Copy all lines in the material holding the string "order".

Data extracts section start

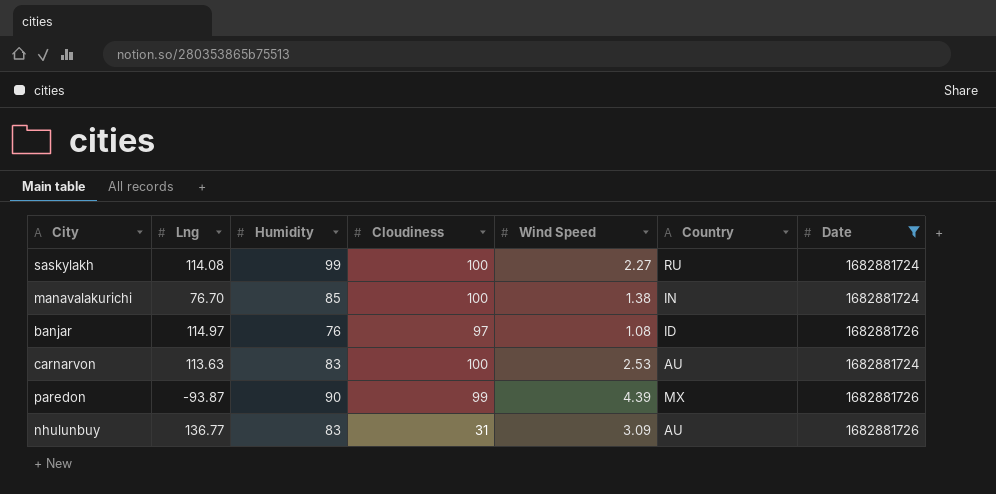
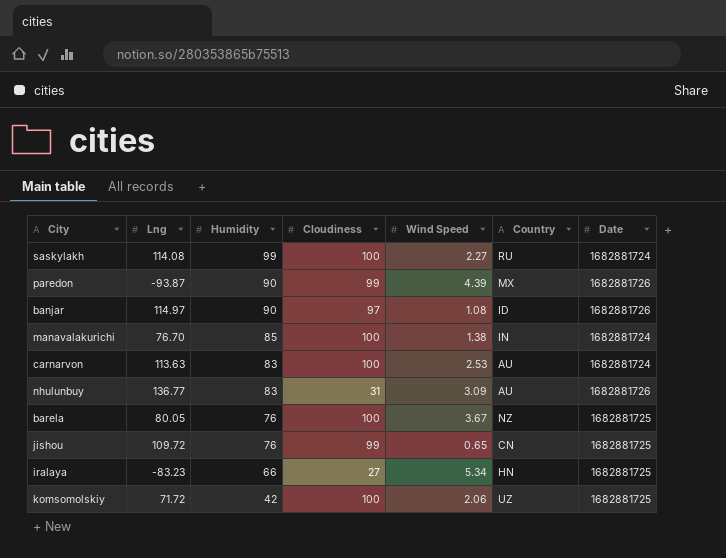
filter: Date != 1682881725 -> none
row order: none -> Humidity descending
banjar | Humidity: 76 -> 90

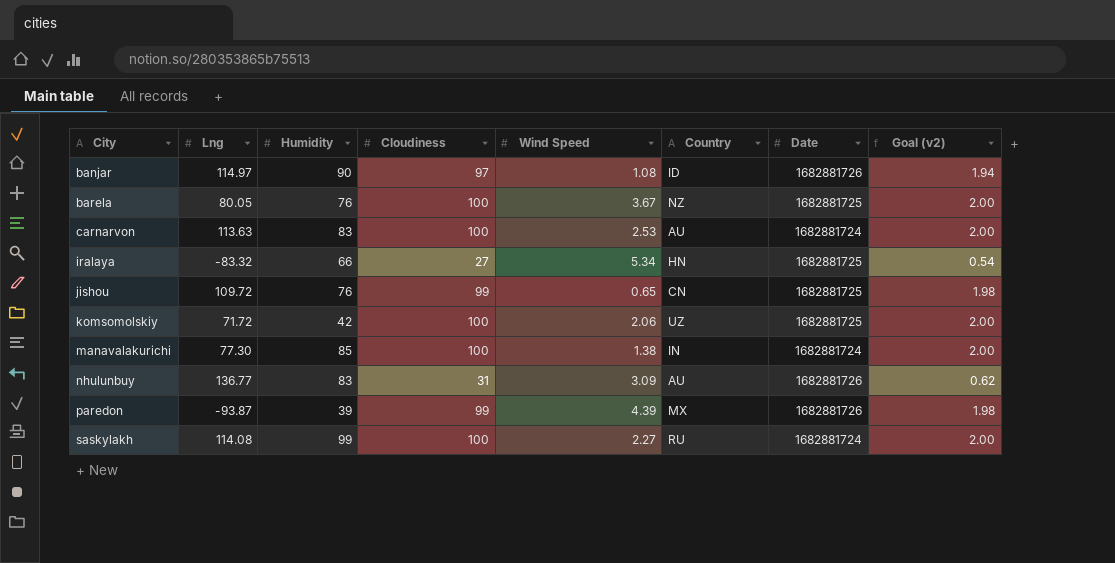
row order: Humidity descending -> City ascending
column Goal (v2) | formula: none -> [Cloudiness] * 0.02
iralaya | Lng: -83.23 -> -83.32
manavalakurichi | Lng: 76.70 -> 77.30
paredon | Humidity: 90 -> 39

Data extracts section end

(Solved exercise):
row order: none -> Humidity descending
row order: Humidity descending -> City ascending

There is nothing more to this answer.